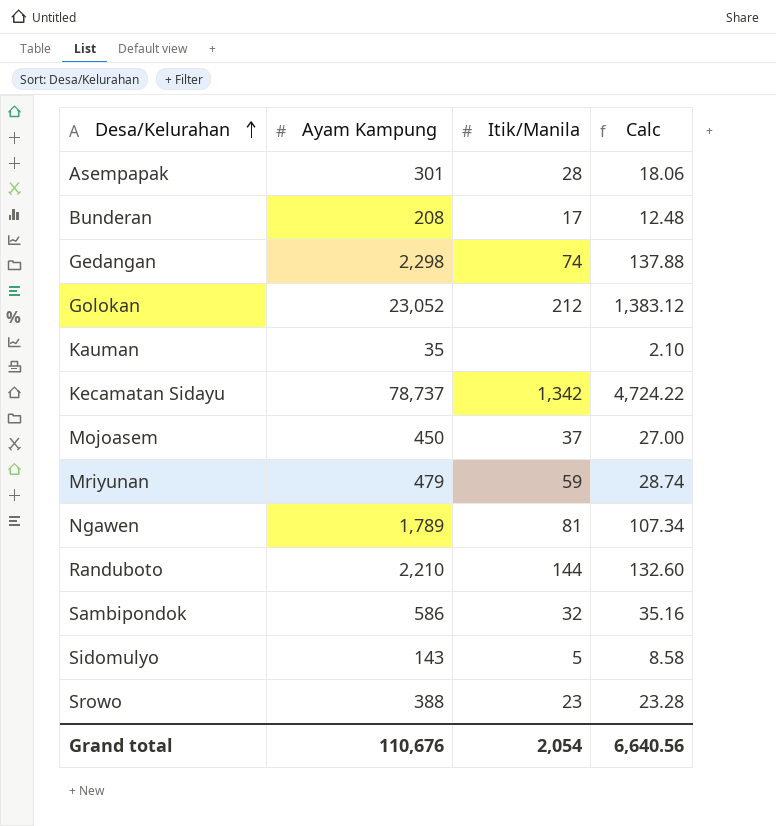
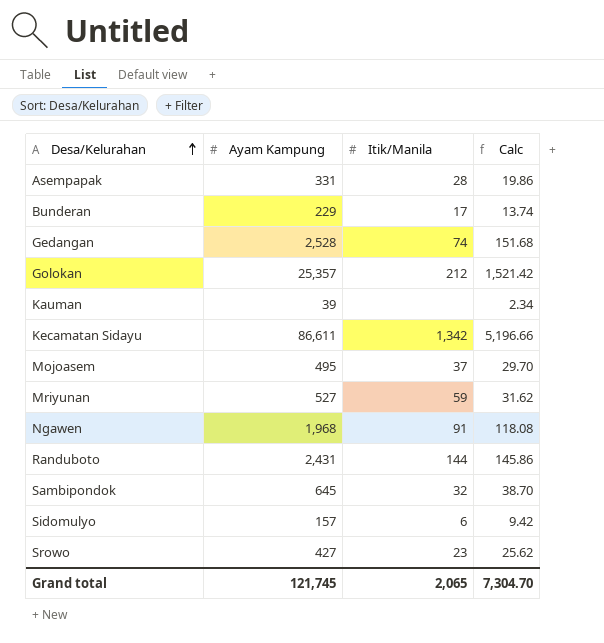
Asempapak | Ayam Kampung: 301 -> 331
Asempapak | Calc: 18.06 -> 19.86
Bunderan | Ayam Kampung: 208 -> 229
Bunderan | Calc: 12.48 -> 13.74
Gedangan | Ayam Kampung: 2,298 -> 2,528
Gedangan | Calc: 137.88 -> 151.68
Golokan | Ayam Kampung: 23,052 -> 25,357
Golokan | Calc: 1,383.12 -> 1,521.42
Kauman | Ayam Kampung: 35 -> 39
Kauman | Calc: 2.10 -> 2.34
Kecamatan Sidayu | Ayam Kampung: 78,737 -> 86,611
Kecamatan Sidayu | Calc: 4,724.22 -> 5,196.66
Mojoasem | Ayam Kampung: 450 -> 495
Mojoasem | Calc: 27.00 -> 29.70
Mriyunan | Ayam Kampung: 479 -> 527
Mriyunan | Calc: 28.74 -> 31.62
Ngawen | Ayam Kampung: 1,789 -> 1,968
Ngawen | Itik/Manila: 81 -> 91
Ngawen | Calc: 107.34 -> 118.08
Randuboto | Ayam Kampung: 2,210 -> 2,431
Randuboto | Calc: 132.60 -> 145.86
Sambipondok | Ayam Kampung: 586 -> 645
Sambipondok | Calc: 35.16 -> 38.70
Sidomulyo | Ayam Kampung: 143 -> 157
Sidomulyo | Itik/Manila: 5 -> 6
Sidomulyo | Calc: 8.58 -> 9.42
Srowo | Ayam Kampung: 388 -> 427
Srowo | Calc: 23.28 -> 25.62
Grand total | Ayam Kampung: 110,676 -> 121,745
Grand total | Itik/Manila: 2,054 -> 2,065
Grand total | Calc: 6,640.56 -> 7,304.70

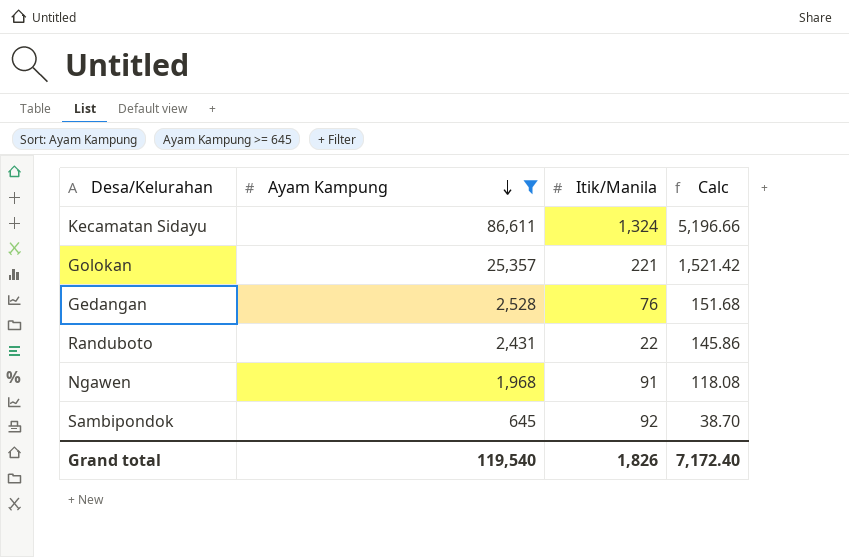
filter: none -> Ayam Kampung >= 645
row order: Desa/Kelurahan ascending -> Ayam Kampung descending
Kecamatan Sidayu | Itik/Manila: 1,342 -> 1,324
Golokan | Itik/Manila: 212 -> 221
Gedangan | Itik/Manila: 74 -> 76
Randuboto | Itik/Manila: 144 -> 22
Sambipondok | Itik/Manila: 32 -> 92
Grand total | Ayam Kampung: 121,745 -> 119,540
Grand total | Itik/Manila: 2,065 -> 1,826
Grand total | Calc: 7,304.70 -> 7,172.40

+===+

» **Activity**: From the data, pick out every line that includes "Sambipondok".

» **Written solution**:
Sambipondok | Ayam Kampung: 586 -> 645
Sambipondok | Calc: 35.16 -> 38.70
Sambipondok | Itik/Manila: 32 -> 92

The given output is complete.